@Kamiros I'd ask the question. I don't think they'll do it (GCRM always seem really reluctant to do extra scans or bloods and things) but its worth asking the question I think, at least see what they say.
I'm still urgh. We'd planned to go visit my sister tomorrow to just get it over with, but now my parents are wanting to visit tomorrow, and its just too much for me to cope with having to deal with them simultaneously. So now reordering our day so I can get in and out of there without having to deal with them too (everytime I remember my dad repeating, incessently, how "lovely" the baby was when they went to the hospital it feels like daggers piercing my soul, so I just can't cope right now with having to sit in a room with that and all the insensitive comments).
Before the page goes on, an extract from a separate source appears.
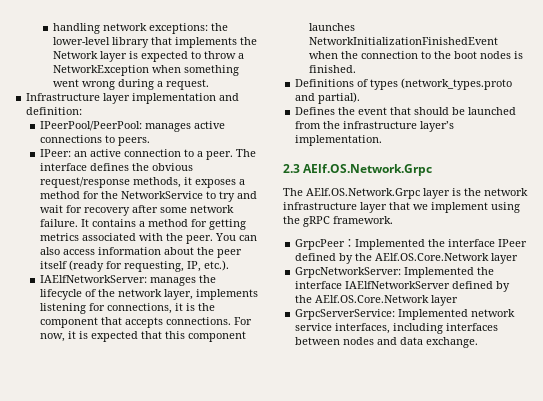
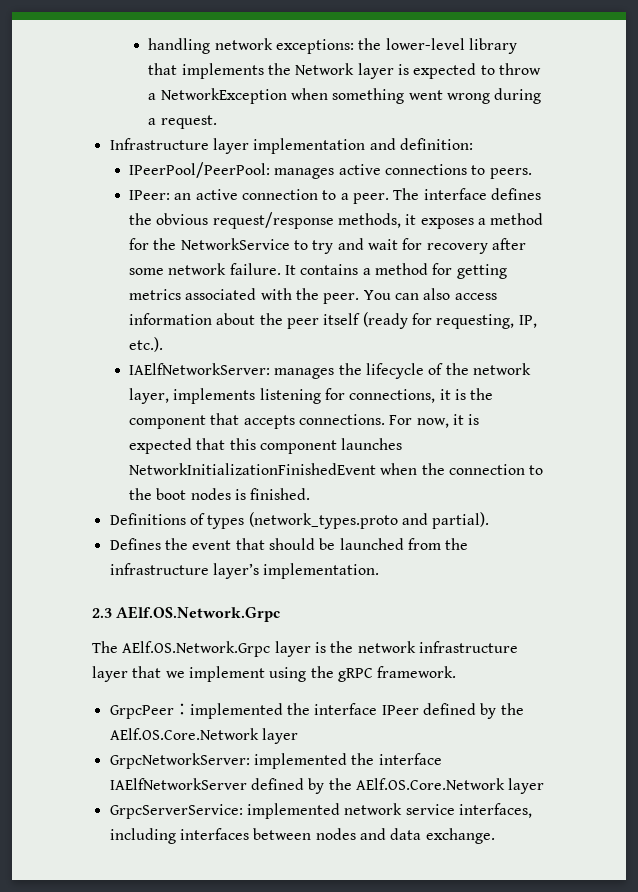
[355,239,426,250] Implemented -> [189,703,283,719] implemented
[404,267,475,278] Implemented -> [253,753,347,769] implemented
[398,309,469,320] Implemented -> [246,803,340,819] implemented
I would have just delayed having to go visit, but we're busy or away the next few weekends and working midweek, and then there is a "family get together" at the start of December (which I'm already secretly hoping to just avoid as my brother who I hate anyway is coming up and I try to avoid having to see him at the best of times), and I just want to get the hurt of having to see this baby over with in as least traumatic an envrionment as possible, and at least if we go this weekend I can do that initial having to meet the baby with no other family members making it worse, and being able to leave quickly if its just too much, so its really got to be this weekend we go get it over with. I think it all just doesn't help that I have PMDD anyway and I'm only just over a week away or so from period, so all the crap situational feelings are being mixed with a dose of crappy hormones as well.
Actually all I want to do at the moment is retreat into a blanket fort with my book for a week or so. How lovely that would be!